Once again, Friday finds me exhausted, thanks to a long week of grading and teaching and hibernating in the odd moments in between.
I needed to break the routine today, the routine of "home, work, repeat ad nauseum." So I went to the library, ostensibly to get audio books for my grandmother to listen to in place of Rush Limbaugh and Michael Savage. And I did get her books on tape, but I'd be lying if I said the time I spent wandering the rows of books was spent looking for her.
I associate the library with familiarity and relaxation, having practically grown up in various libraries. As far as I was concerned, the library was one cool place to hang out, whether it was the huge downtown branch of my childhood (there were globes about as big as I was! and they had a card catalog, which I knew how to use! and they knew me there!) or the first library I found when my family moved to a new city. Come to think of it, with an outlook like that, I never had a chance to be anything but a nerd. I didn't have many friends, but that was OK; friends often grow apart with time, but books and libraries are lasting friends.

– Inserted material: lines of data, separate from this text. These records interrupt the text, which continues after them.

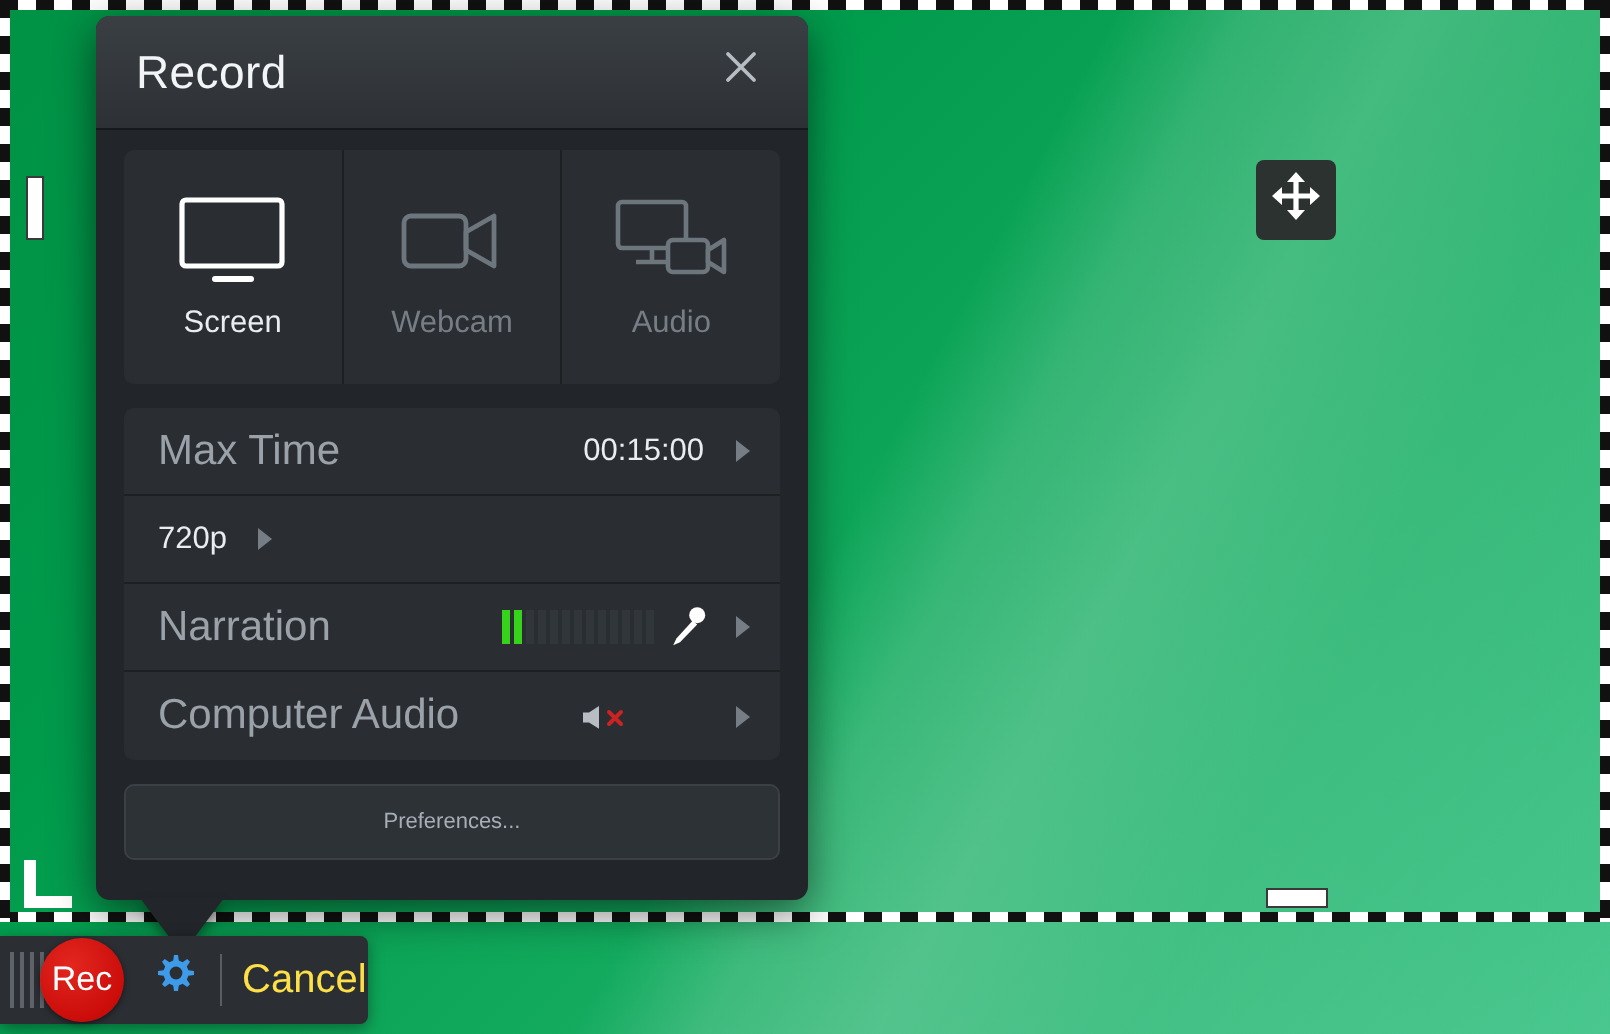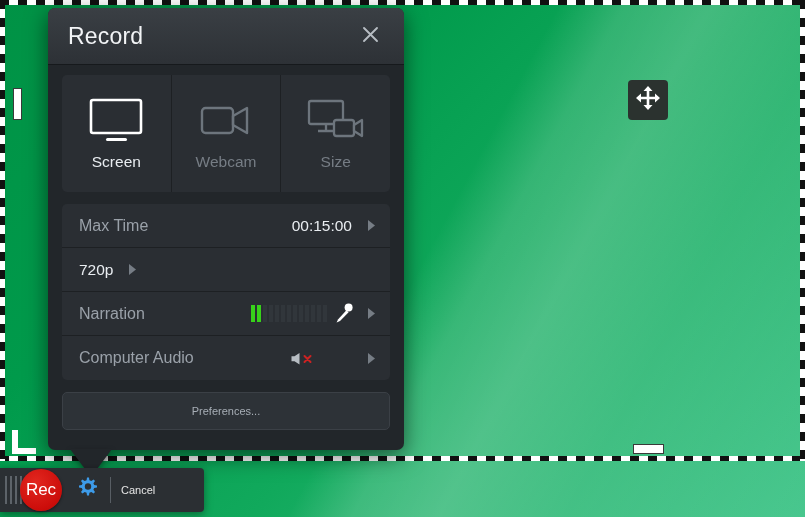--- a/index.html
+++ b/index.html
@@ -214,7 +214,7 @@
             <path d="M49 28 L57 23 V39 L49 34 Z" fill="#2a2e33" stroke="#6d757d" stroke-width="2.3" stroke-linejoin="round"></path>
           </svg>
         </span>
-        <span class="mode-label">Size</span>
+        <span class="mode-label">Audio</span>
       </div>
 
     </div>

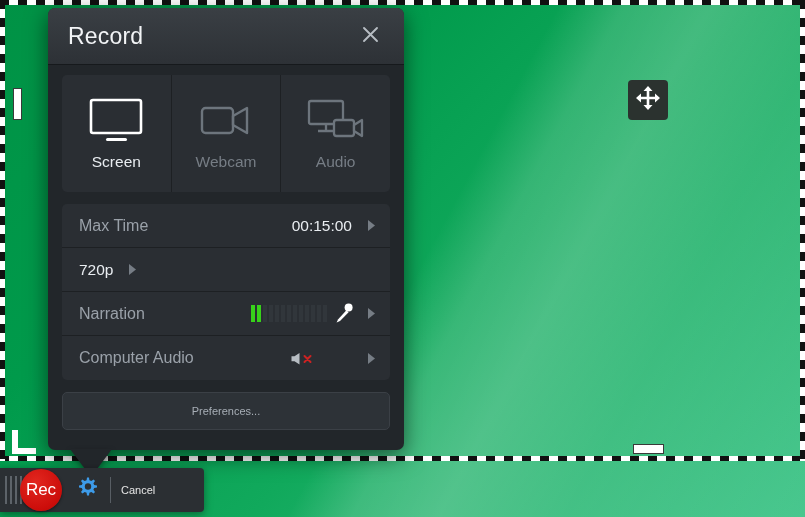--- a/index.html
+++ b/index.html
@@ -106,7 +106,7 @@
     border-bottom:1px solid #1d2023; cursor:pointer;
   }
   .setting-row:last-child { border-bottom:none;gap:36px; }
-  .setting-label { flex:1; font-size:16px; color:#9aa1a9; }
+  .setting-label { flex:1; font-size:21px; color:#9aa1a9; }
   .setting-value { font-size:15.5px; color:#e9edf1; margin-right:12px; }
   .chevron { width:14px; display:flex; align-items:center; justify-content:center; }
 

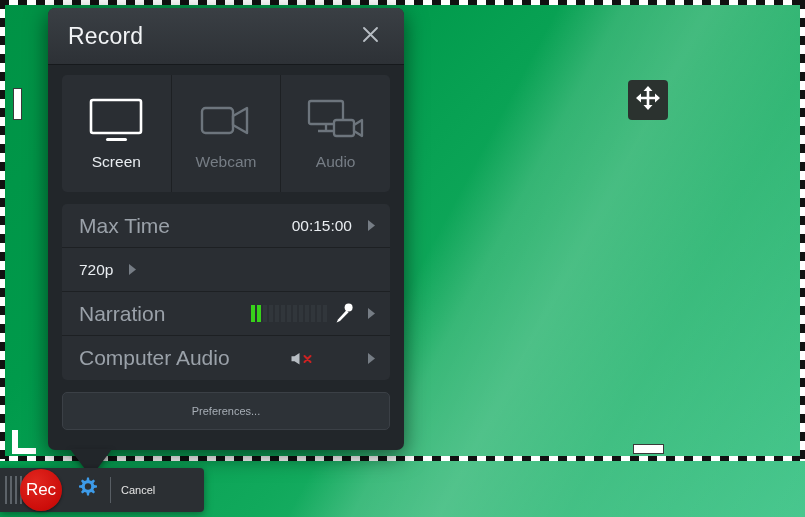--- a/index.html
+++ b/index.html
@@ -124,7 +124,7 @@
 
   
   #bottom-toolbar {
-    position:absolute; left:0; top:468px; width:204px; height:44px;
+    position:absolute; left:0; top:468px; width:184px; height:44px;
     background:#2b2f33; border-radius:0 4px 4px 0;
     display:flex; align-items:center;
     box-shadow:0 2px 8px rgba(0,0,0,.4);

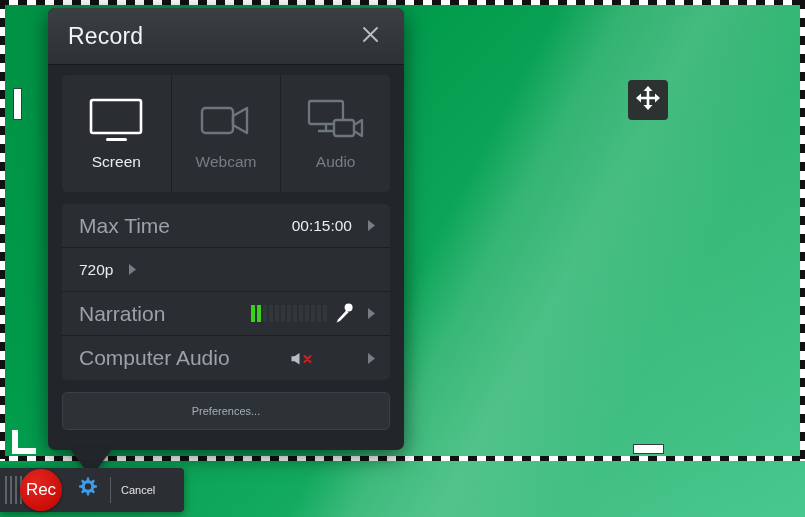--- a/index.html
+++ b/index.html
@@ -141,7 +141,7 @@
   }
   #gear-button { width:34px; display:flex; align-items:center; justify-content:center; cursor:pointer; margin-left:8px; }
   #toolbar-divider { width:1px; height:26px; background:#585e64; margin:0 10px 0 6px; }
-  #cancel-button { color:#e5e5e5; font-size:11px; cursor:pointer; }
+  #cancel-button { color:#fde047; font-size:20px; cursor:pointer; }
 </style>
 </head>
 <body>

The branch I went to today is one of the more familiar ones; I used to know a few of the librarians. I didn't see a familiar face there today, but I wasn't heartbroken--like the classic introvert that I am, I prefer my own company when I'm tired and overwhelmed. Books don't infringe on my solitude.
I wandered the rows of books without much order. I dabbled a bit in the nonfiction, hovering in the aisle with the literature books for a bit, searching for some poetry. I didn't find anything that tickled my fancy, though I did pick up some Thoreau, skimming through excerpts from Walden to land on a passage, ironically, about the value of solitude. After that, I darted over to the large print books, and then I wandered around in search of audio books. Finally, having completed the task I came for, I wandered fiction for a bit. I wasn't looking for any specific book or even reading titles; I just skimmed across the spines, pulling out an interesting looking one and just as arbitrarily putting it back. There were books at my fingertips and the smell of paper around me--doesn't get much better than that. My students had once again irritated me, so I was unwinding a bit. Once I had uncoiled, I paid more attention to the books themselves, bypassing the ones that had heart stickers on the spines (romance) and skulls (mysteries), largely ignoring the stickers that indicated a book was religious in nature--in short, ignoring the genre fiction. I didn't know what I was looking for, but I knew what I didn't want, and from there, I found a few books that may or may not be read by the time they're due in a month.
Still, it wasn't about the books themselves. I probably check out twice as many books as I actually read when I go to the library. The library itself and being surrounded by the books is the real draw. A much more efficient way would be to use the library catalog to make sure a specific book is there, or even place a hold if a book isn't, and I do these things when there is a specific book I want. But efficiency is something we have far too much of already; sometimes we need to slow down and be deliciously inefficient. So I wander libraries, enjoying the books and the quiet, lost only in my own thoughts.